Hal senada disampaikan oleh Kisyanto, Kepala Unit Pertanian BUMDes Leyangan. Menurutnya, keterlibatan mahasiswa KKN memberikan nilai tambah dalam proses pengelolaan dan pengembangan pertanian desa. “Dengan waktu kegiatan yang dimanfaatkan secara maksimal, ilmu yang ada di sini dapat diserap dengan baik oleh mahasiswa dan diharapkan mampu diaplikasikan kembali di masyarakat,” ujarnya.

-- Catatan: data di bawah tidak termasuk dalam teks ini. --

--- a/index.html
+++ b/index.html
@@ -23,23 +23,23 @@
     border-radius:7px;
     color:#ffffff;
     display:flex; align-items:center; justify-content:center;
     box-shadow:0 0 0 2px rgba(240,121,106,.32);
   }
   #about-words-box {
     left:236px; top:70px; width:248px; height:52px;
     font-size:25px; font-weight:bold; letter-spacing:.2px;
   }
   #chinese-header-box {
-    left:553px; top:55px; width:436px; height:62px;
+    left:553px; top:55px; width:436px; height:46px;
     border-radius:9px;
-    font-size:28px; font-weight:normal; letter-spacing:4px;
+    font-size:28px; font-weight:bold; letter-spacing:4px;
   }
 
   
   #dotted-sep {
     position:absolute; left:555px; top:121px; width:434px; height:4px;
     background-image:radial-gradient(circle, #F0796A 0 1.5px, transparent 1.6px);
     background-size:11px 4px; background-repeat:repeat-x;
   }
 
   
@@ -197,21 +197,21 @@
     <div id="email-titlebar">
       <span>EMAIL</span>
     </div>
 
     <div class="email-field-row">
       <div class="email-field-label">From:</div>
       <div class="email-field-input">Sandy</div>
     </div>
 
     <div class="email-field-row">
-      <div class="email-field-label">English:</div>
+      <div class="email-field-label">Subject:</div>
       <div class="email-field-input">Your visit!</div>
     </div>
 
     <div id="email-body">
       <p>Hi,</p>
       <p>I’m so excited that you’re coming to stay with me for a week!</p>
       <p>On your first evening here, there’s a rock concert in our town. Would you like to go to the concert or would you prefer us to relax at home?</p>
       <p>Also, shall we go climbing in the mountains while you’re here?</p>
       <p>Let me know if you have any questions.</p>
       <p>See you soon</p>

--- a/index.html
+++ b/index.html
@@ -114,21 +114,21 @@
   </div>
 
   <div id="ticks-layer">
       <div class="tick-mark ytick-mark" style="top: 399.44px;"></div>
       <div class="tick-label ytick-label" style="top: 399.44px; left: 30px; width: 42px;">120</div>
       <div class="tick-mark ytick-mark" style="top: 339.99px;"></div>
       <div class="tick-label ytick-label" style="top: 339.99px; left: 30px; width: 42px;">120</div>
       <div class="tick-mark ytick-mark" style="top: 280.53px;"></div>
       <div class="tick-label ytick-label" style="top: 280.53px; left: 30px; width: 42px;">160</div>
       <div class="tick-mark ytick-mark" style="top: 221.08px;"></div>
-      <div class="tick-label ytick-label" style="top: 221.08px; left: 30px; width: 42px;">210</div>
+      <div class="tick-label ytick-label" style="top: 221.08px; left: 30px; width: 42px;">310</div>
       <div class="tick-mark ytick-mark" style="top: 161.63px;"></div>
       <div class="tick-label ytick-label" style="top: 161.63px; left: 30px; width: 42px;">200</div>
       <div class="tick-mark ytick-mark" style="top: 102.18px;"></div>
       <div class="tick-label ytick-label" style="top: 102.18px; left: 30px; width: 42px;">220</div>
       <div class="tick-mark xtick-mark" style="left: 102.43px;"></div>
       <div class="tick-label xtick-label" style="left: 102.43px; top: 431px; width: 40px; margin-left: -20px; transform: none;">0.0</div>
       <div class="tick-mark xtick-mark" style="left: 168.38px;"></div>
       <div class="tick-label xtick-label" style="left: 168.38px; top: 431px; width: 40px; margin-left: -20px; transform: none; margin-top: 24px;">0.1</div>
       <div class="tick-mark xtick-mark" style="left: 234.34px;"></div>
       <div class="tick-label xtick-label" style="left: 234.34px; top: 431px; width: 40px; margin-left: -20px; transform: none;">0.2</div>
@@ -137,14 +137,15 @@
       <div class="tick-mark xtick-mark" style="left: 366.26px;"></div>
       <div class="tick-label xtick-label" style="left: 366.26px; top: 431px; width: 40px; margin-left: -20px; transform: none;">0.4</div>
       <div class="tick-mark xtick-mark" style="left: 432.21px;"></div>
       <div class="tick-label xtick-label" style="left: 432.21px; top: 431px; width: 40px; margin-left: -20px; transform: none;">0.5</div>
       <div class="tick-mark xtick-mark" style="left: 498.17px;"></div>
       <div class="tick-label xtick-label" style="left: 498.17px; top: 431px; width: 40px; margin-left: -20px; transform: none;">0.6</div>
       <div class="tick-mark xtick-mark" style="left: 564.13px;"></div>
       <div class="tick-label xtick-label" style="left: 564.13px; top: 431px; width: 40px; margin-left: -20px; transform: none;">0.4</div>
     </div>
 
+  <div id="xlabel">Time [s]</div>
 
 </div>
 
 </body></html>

Dikatakan, dukungan penuh dari kedua belah pihak, baik mahasiswa maupun pemerintah desa, menjadi modal utama keberlanjutan program ini. Selain penguatan ketahanan pangan, kegiatan ini juga membuka peluang riset dan pengenalan lebih dalam terhadap potensi Desa Leyangan.
“Melalui kerja sama yang saling menguntungkan, mahasiswa memperoleh pengalaman lapangan, sementara desa mendapatkan inovasi dan pengembangan sumber daya yang berkelanjutan,” ujar Kisyanto.
Program ini menjadi bukti bahwa kolaborasi antara perguruan tinggi dan desa mampu menghadirkan solusi konkret dalam menjawab tantangan ketahanan pangan, sekaligus memperkuat peran mahasiswa sebagai agen perubahan di tengah masyarakat.